Testing GPT-4 with math plugins

Sunday, August 13th, 2023

A couple nights ago Ernie Davis and I put out a paper entitled Testing GPT-4 on Wolfram Alpha and Code Interpreter plug-ins on math and science problems. Following on our DALL-E paper with Gary Marcus, this was another “adversarial collaboration” between me and Ernie. I’m on leave to work for OpenAI, and have been extremely excited by the near-term applications of LLMs, while Ernie has often been skeptical of OpenAI’s claims, but we both want to test our preconceptions against reality. As I recently remarked to Ernie, we both see the same glass; it’s just that he mostly focuses on the empty half, whereas I remember how fantastical even a drop of water in this glass would’ve seemed to me just a few years ago, and therefore focus more on the half that’s full.

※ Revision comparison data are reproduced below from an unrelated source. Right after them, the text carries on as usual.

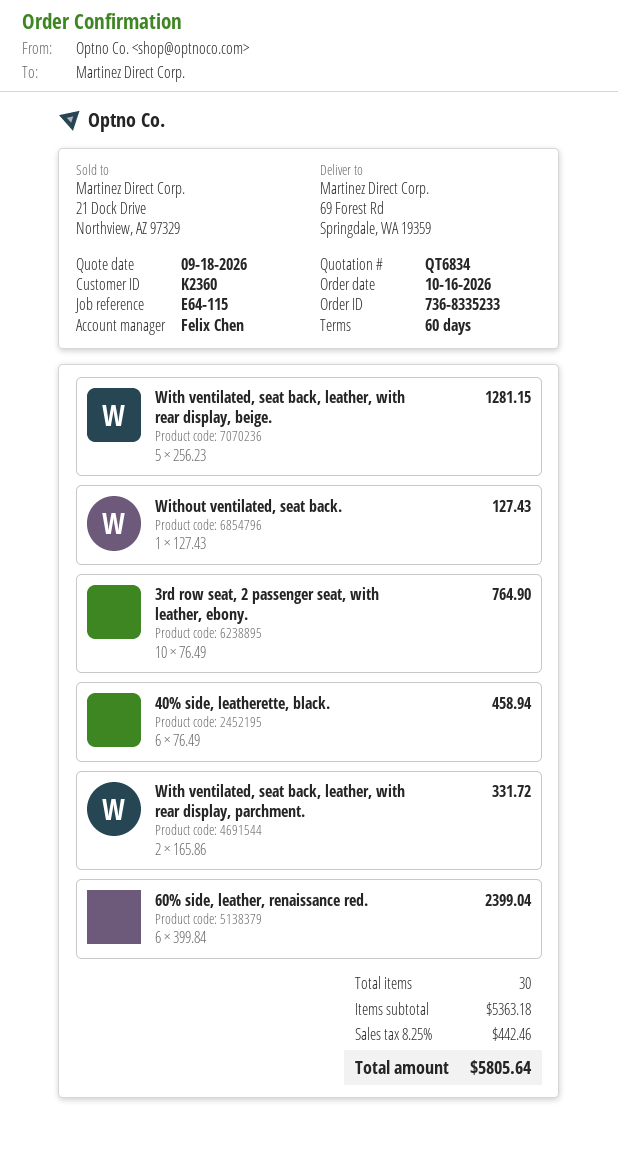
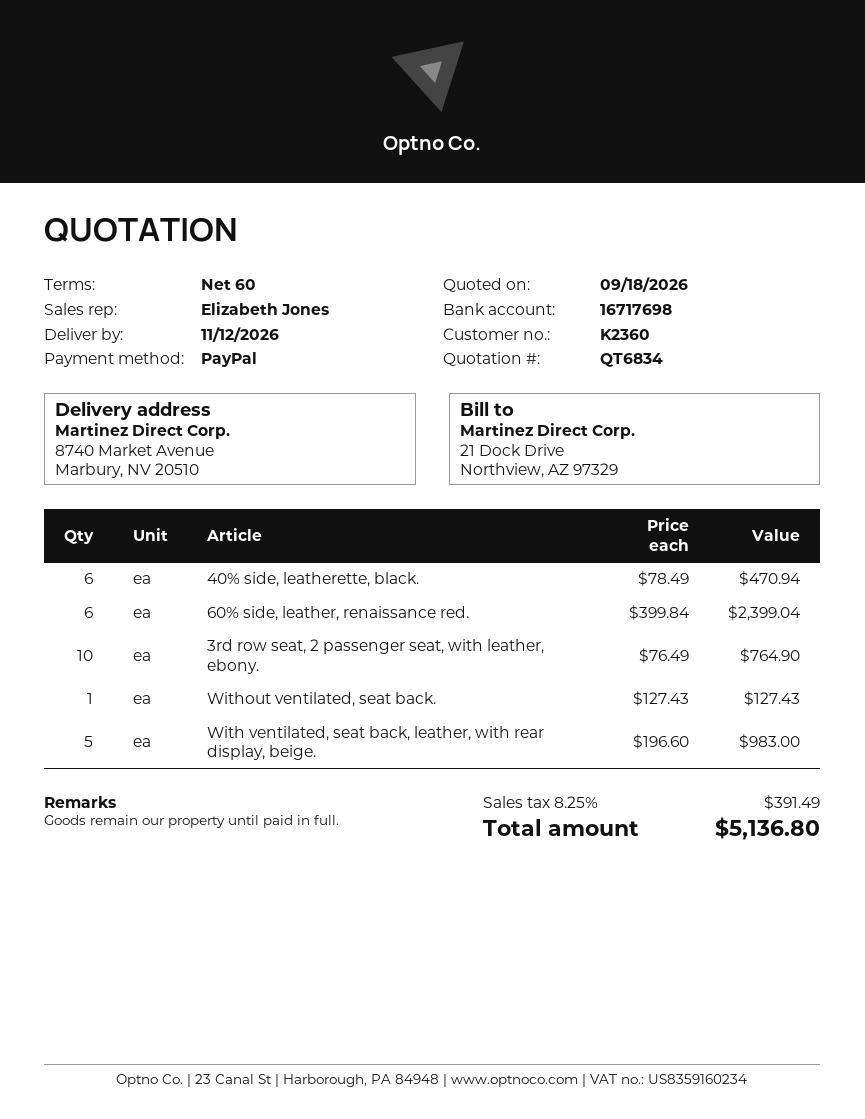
sales rep: Felix Chen -> Elizabeth Jones
ship to: 69 Forest Rd, Springdale, WA 19359 -> 8740 Market Avenue, Marbury, NV 20510
With ventilated, seat back, leather, with rear display, beige.: 5 x 256.23 = 1281.15 -> 5 x 196.60 = 983.00
40% side, leatherette, black.: 6 x 76.49 = 458.94 -> 6 x 78.49 = 470.94
With ventilated, seat back, leather, with rear display, parchment.: 2 x 165.86 = 331.72 -> none
tax: 8.25% = 442.46 -> 8.25% = 391.49
total: 5805.64 -> 5136.80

Anyway, here are a few examples of the questions I posed to GPT-4, with the recent plug-ins that enhance its calculation abilities:

If you fell into the black hole at the center of the Milky Way, how long would you have before hitting the singularity? [You’d have about a minute]

Approximately how much time would a commercial airliner save in going from New York to Tel Aviv, if it could go in a straight line, through a tunnel in the earth, at the same speed as usual? [I was on such a flight when I wrote this question, and must’ve been bored and impatient. The answer is ~50 minutes.]

Approximately how long would it take to transmit an entire human genome over a standard WiFi connection? [About 4 minutes, assuming no compression and a 25Mbps connection]

How does the total weight of all the uranium that humans mined, compare to the total weight of all the gold that they’ve mined? [About 13 times as much uranium]

Approximately how many errors will a standard laptop suffer over its lifetime, due to cosmic rays hitting the microchip? [Estimates vary widely, but maybe 2000]

What is the approximate probability that a randomly-chosen 100-digit integer is prime? [About 0.4%]

GPT-4 with plug-ins did very well on all of the questions above. Here, by contrast, is a question where it did poorly:

Assume that IQs are normally distributed, with a mean of 100 and a standard deviation of 15. For what n is there the maximum excess of people with an IQ of n over people with an IQ of n+1?

GPT-4 thought that there were two solutions, n~85 and n~115, rather than just a single solution (n~115).

Ernie, for his part, was more a fan of “pure pain” problems like the following:

A quantity of chlorine gas is in a right prism whose base is a triangle with sides 5cm, 7cm, and 4cm and whose altitude is 8cm. The temperature is the freezing point of mercury, and the pressure is 2 atmospheres. What is the mass of the chlorine?

GPT-4 actually aced the above problem. But it failed the majority of Ernie’s other problems, such as:

Viewed from Vega, what is the angle between Sirius and the Sun? [The answer is about 5.6 degrees. GPT thought, implausibly, that it was just 0.005 degrees, or that the answer would vary depending on the time of day.]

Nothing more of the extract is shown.